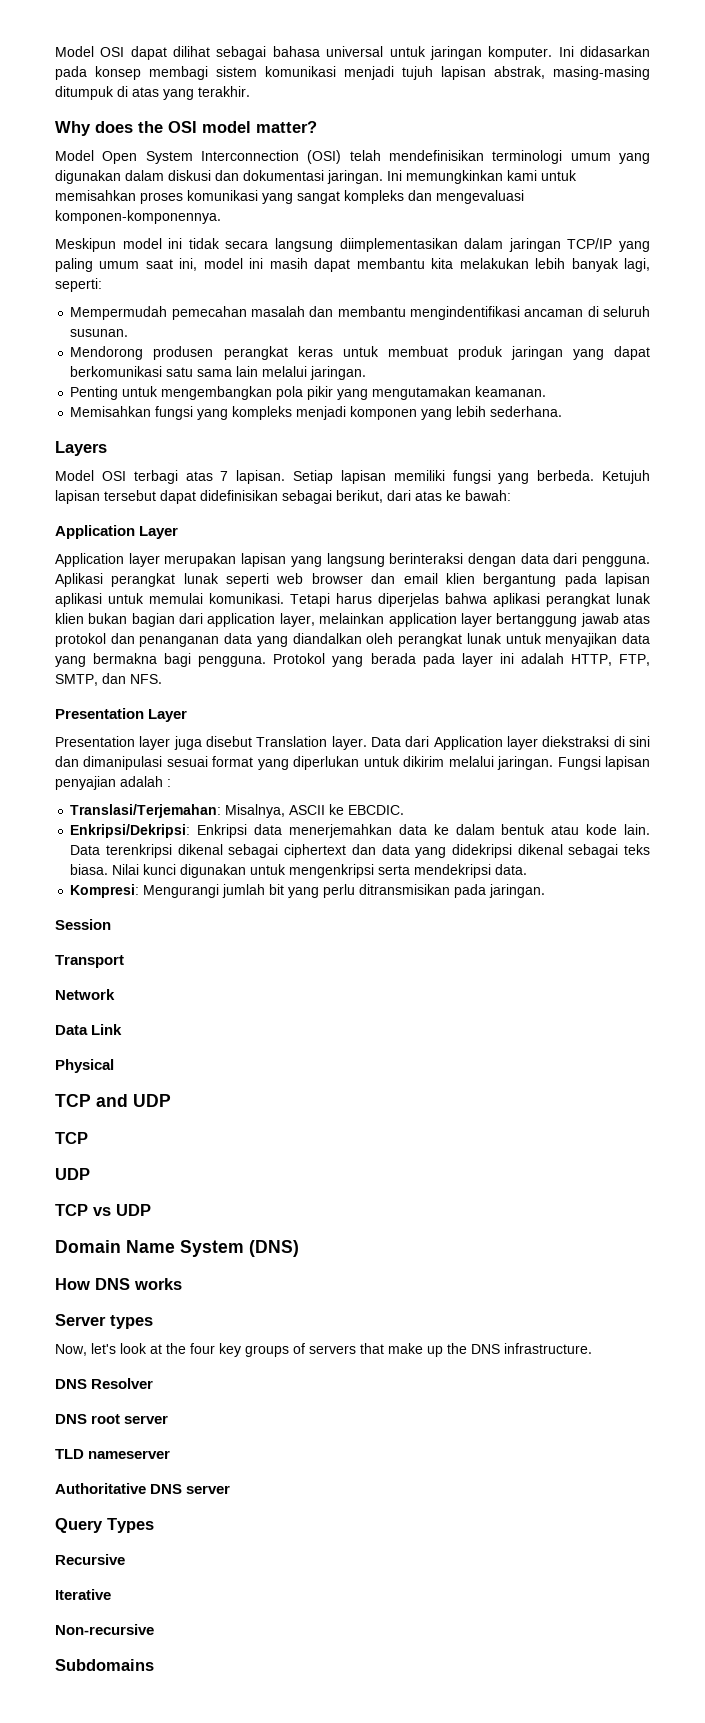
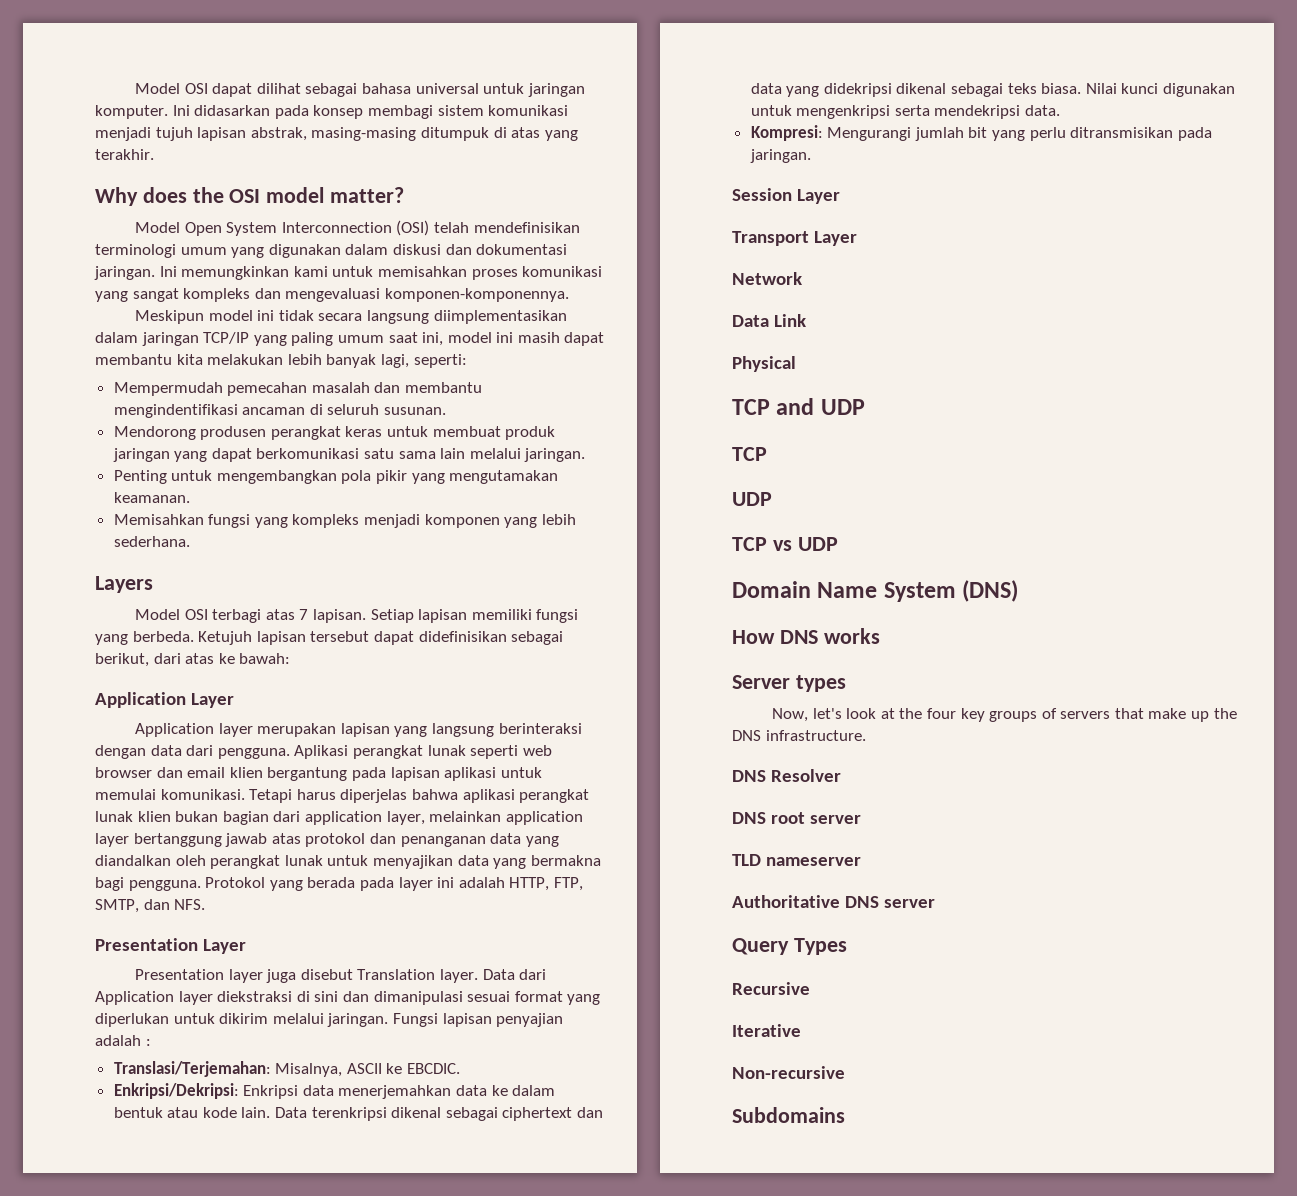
- Session
+ Session Layer
- Transport
+ Transport Layer

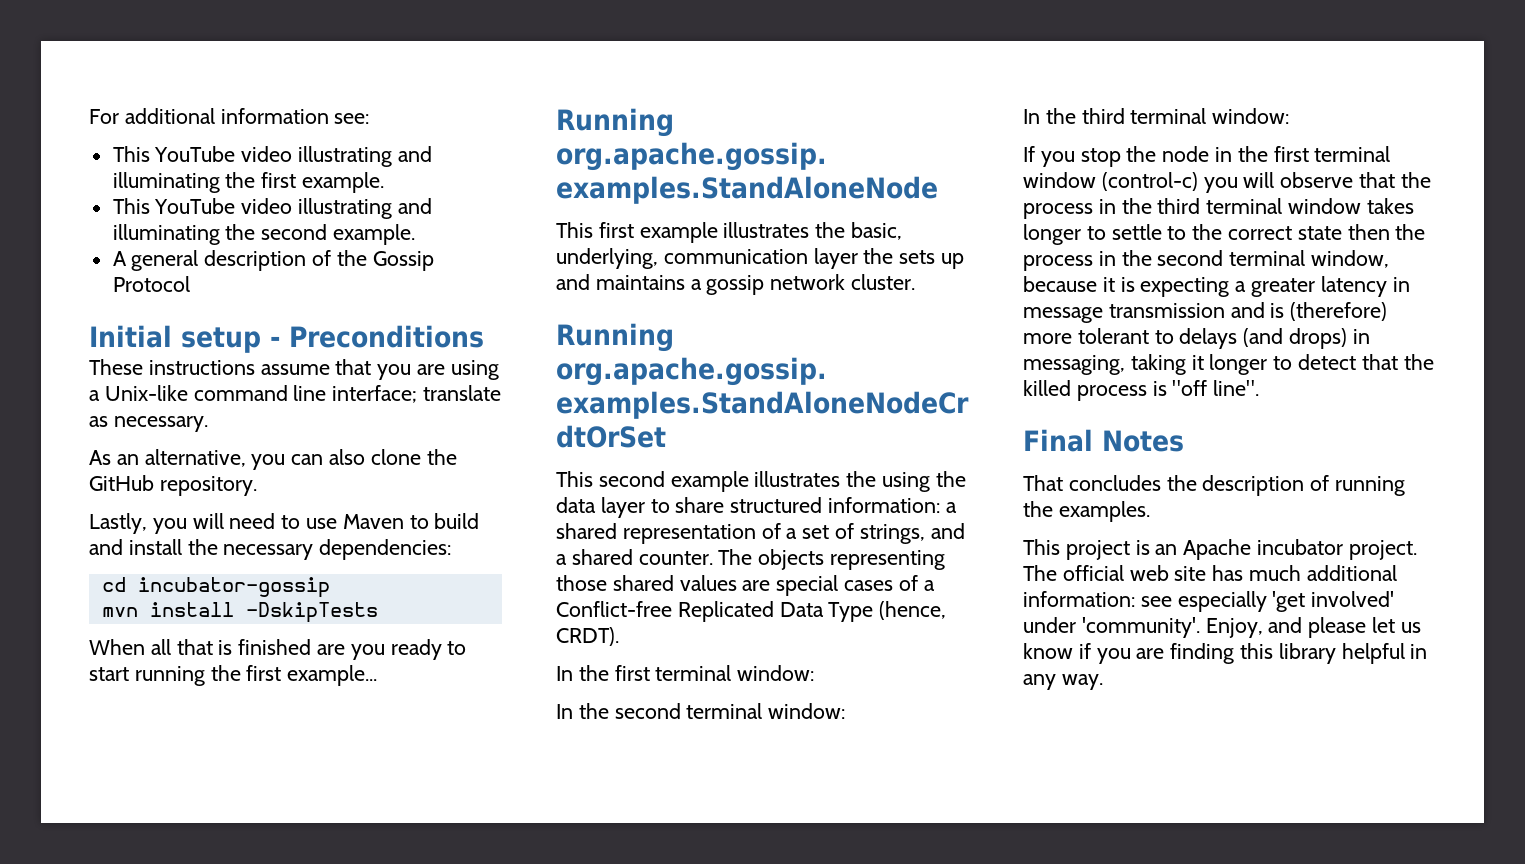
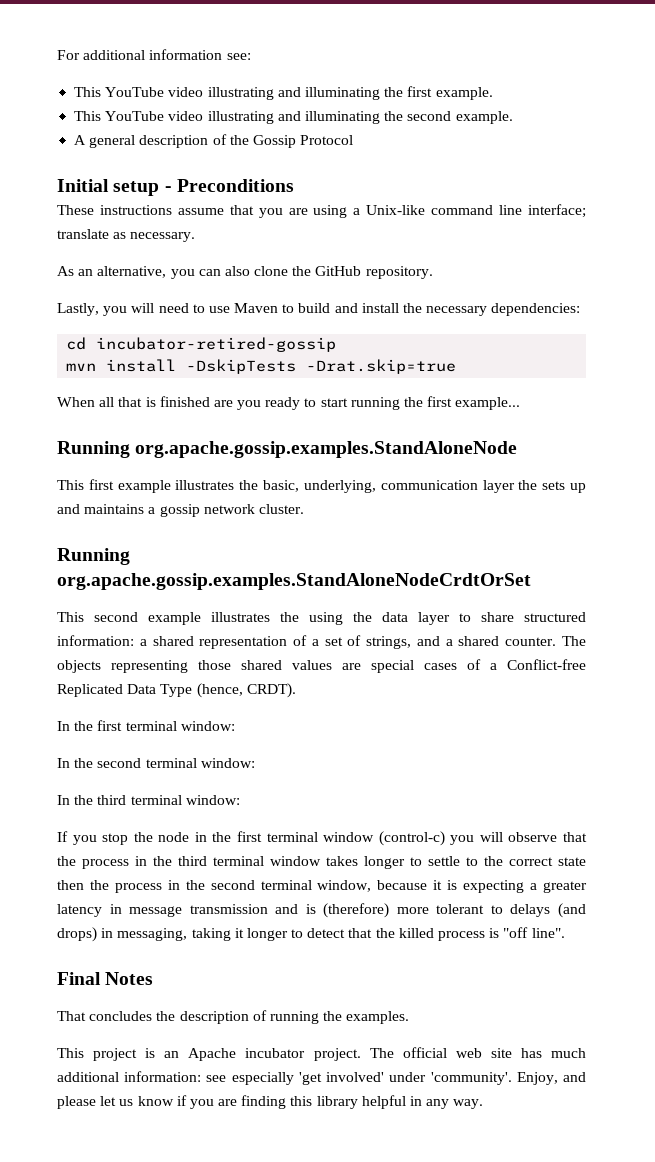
- cd incubator-gossip
+ cd incubator-retired-gossip
- mvn install -DskipTests
+ mvn install -DskipTests -Drat.skip=true

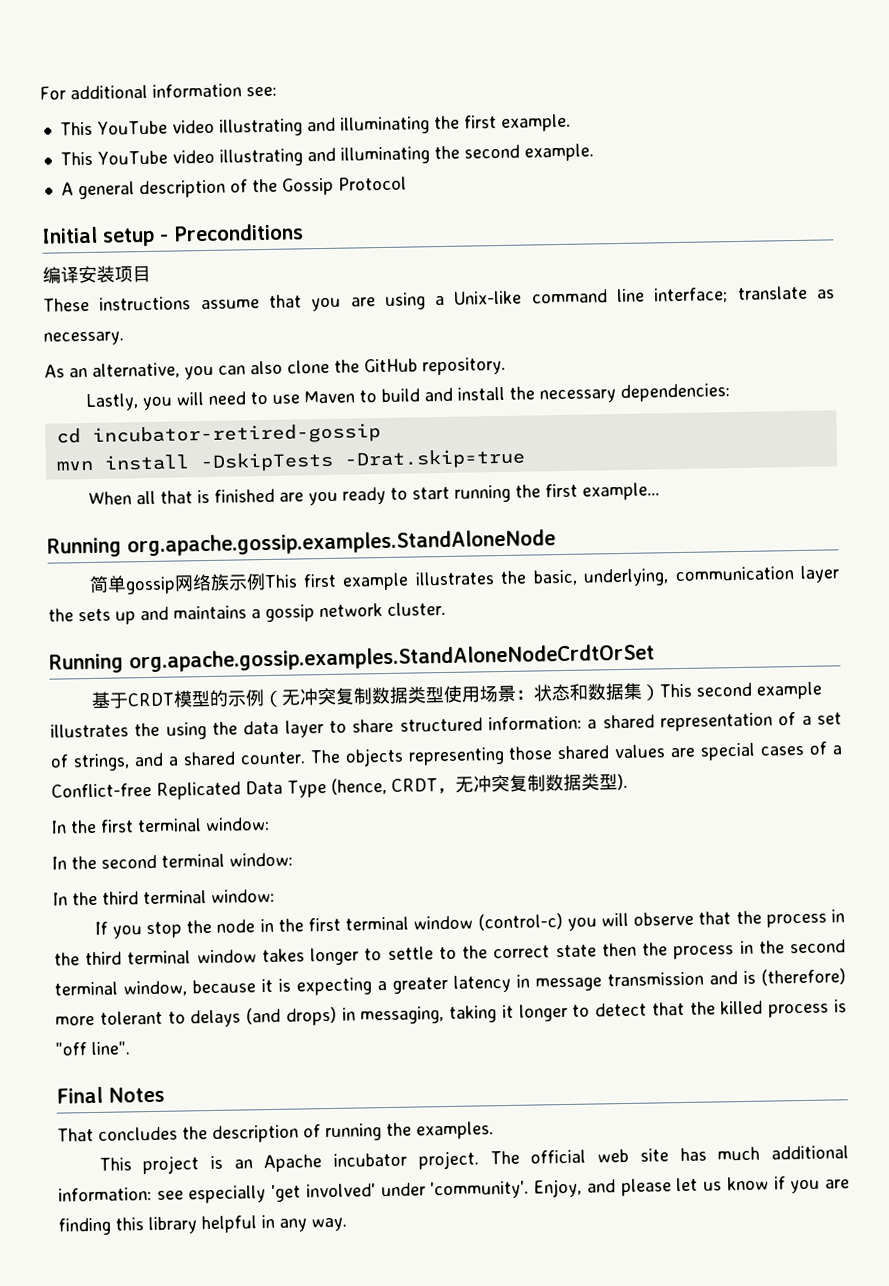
+ 编译安装项目
- This first example illustrates the basic, underlying, communication layer the sets up and maintains a gossip network cluster.
+ 简单gossip网络族示例This first example illustrates the basic, underlying, communication layer the sets up and maintains a gossip network cluster.
- This second example illustrates the using the data layer to share structured information: a shared representation of a set of strings, and a shared counter.
+ 基于CRDT模型的示例（无冲突复制数据类型使用场景：状态和数据集）This second example illustrates the using the data layer to share structured information: a shared representation of a set of strings, and a shared counter.
- The objects representing those shared values are special cases of a Conflict-free Replicated Data Type (hence, CRDT).
+ The objects representing those shared values are special cases of a Conflict-free Replicated Data Type (hence, CRDT，无冲突复制数据类型).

TRY IT
Check each line of the material for the string "Conflict" and say how many lines have it. Give the number only.

FINAL ANSWER
2